[Instructions for the task] Transcribe all the entries word for word, skipping the pictures.

[Data extract]
※

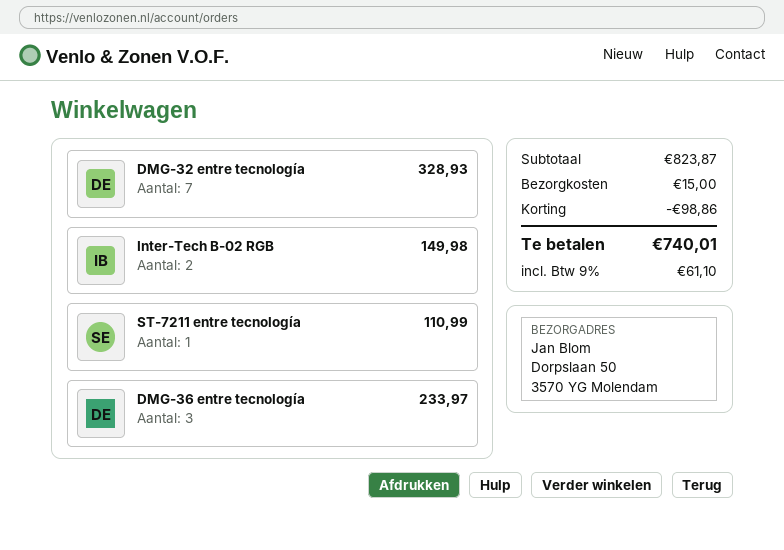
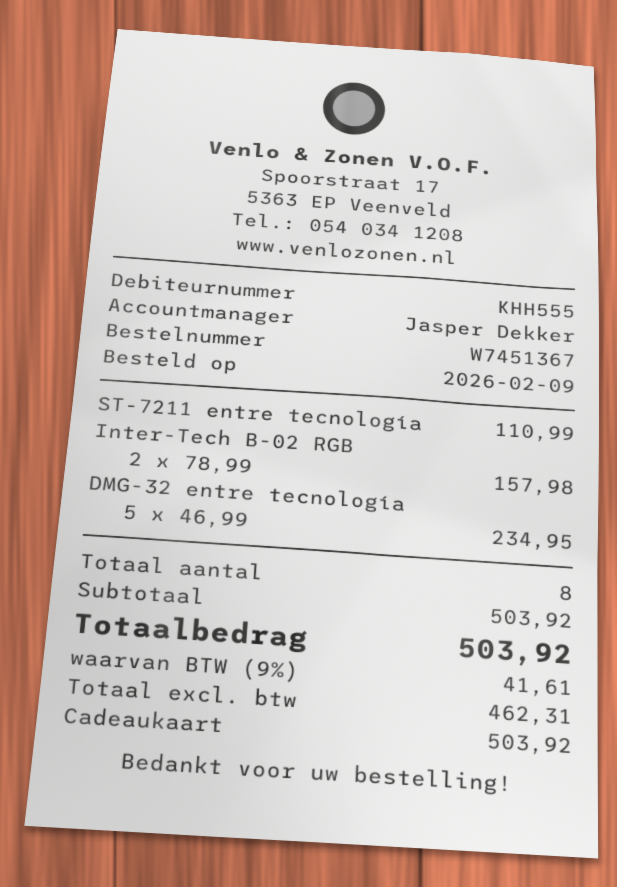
DMG-32 entre tecnología: 7 for 328.93 -> 5 for 234.95
Inter-Tech B-02 RGB: 2 for 149.98 -> 2 for 157.98
DMG-36 entre tecnología: 3 for 233.97 -> none
subtotal: 823.87 -> 503.92
discount: 98.86 -> none
shipping: 15.00 -> none
tax: 9% = 61.10 -> 9% = 41.61
total: 740.01 -> 503.92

※

[Answer to the problem]
DMG-32 entre tecnología: 7 for 328.93 -> 5 for 234.95
Inter-Tech B-02 RGB: 2 for 149.98 -> 2 for 157.98
DMG-36 entre tecnología: 3 for 233.97 -> none
subtotal: 823.87 -> 503.92
discount: 98.86 -> none
shipping: 15.00 -> none
tax: 9% = 61.10 -> 9% = 41.61
total: 740.01 -> 503.92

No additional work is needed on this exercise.